Glukuronidacja (Homo sapiens)

Metabolizm związków ksenobiotycznych składa się z fazy I i fazy II reakcji biotransformacji, będących odpowiednio reakcjami modyfikacji związku i reakcjami koniugacji. W fazie I biotransformacji, związek jest modyfikowany poprzez utlenianie, redukcję, hydrolizę lub inne pomniejsze reakcje, w celu ujawnienia grupy reaktywnej, z którą może reagować cząsteczka koniugacyjna. W fazie II mała cząsteczka koniugacyjna reaguje z cząsteczką zmodyfikowaną w fazie I, tworząc znacznie bardziej rozpuszczalną w wodzie cząsteczkę, która może być łatwiej wydalana.

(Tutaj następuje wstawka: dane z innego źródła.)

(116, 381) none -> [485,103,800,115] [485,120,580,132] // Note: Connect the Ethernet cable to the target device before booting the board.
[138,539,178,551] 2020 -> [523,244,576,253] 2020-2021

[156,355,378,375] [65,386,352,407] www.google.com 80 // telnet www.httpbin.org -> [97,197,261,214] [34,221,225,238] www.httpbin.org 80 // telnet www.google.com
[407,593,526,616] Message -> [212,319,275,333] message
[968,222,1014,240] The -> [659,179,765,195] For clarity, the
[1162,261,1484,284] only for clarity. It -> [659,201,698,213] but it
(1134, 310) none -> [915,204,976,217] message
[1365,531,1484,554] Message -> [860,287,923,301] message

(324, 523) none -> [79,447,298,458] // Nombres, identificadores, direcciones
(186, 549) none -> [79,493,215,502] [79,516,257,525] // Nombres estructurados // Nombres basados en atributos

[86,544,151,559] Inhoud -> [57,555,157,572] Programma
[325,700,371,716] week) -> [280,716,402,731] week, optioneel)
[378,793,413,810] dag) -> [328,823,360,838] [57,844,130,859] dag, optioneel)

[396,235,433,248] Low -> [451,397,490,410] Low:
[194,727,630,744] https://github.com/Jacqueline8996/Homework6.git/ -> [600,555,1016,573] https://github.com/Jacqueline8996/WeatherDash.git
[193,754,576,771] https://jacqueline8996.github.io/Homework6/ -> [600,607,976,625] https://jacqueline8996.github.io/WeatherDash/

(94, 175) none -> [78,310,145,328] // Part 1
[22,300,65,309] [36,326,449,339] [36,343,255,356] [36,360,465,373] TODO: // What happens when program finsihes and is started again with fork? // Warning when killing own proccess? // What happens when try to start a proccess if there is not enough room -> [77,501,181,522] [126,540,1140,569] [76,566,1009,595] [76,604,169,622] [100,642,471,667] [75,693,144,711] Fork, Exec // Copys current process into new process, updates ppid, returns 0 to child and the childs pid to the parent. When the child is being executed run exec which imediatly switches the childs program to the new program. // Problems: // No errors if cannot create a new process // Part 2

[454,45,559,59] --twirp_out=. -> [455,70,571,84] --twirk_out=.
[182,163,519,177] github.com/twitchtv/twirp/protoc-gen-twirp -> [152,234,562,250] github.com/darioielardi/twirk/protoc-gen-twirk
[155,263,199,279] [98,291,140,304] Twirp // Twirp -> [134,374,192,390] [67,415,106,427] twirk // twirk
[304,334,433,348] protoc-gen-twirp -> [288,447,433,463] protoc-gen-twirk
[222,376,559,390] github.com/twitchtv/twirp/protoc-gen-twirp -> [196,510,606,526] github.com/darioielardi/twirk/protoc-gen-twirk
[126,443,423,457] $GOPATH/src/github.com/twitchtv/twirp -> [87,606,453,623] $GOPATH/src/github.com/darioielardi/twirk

Glukuronidacja jest reakcją biotransformacji fazy II, w której glukuronid działa jako cząsteczka koniugacyjna i wiąże się z substratem poprzez katalizę glukuronosyltransferaz. Najpierw w szeregu reakcji powstaje kosubstrat – kwas glukuronowy difosforanu urydyny (UDPGA). Następnie glukuronozylotransferazy (UGT) katalizują przeniesienie kwasu glukuronowego z UDPGA na substrat, w wyniku czego powstaje glukuronidowany substrat, a 5′-difosforan urydyny. UGT są bardzo szeroką i zróżnicowaną grupą enzymów i stanowią najbardziej znaczącą grupę enzymów koniugacyjnych w metabolizmie ksenobiotyków, pod względem jakościowym, ponieważ kwas glukuronowy może być sprzężony z dużą różnorodnością grup funkcjonalnych, a pod względem ilościowym z powodu dużej i zróżnicowanej liczby substratów, które są tworzone.

Białka na tej ścieżce mają ukierunkowane testy dostępne poprzez CPTAC Assay Portal.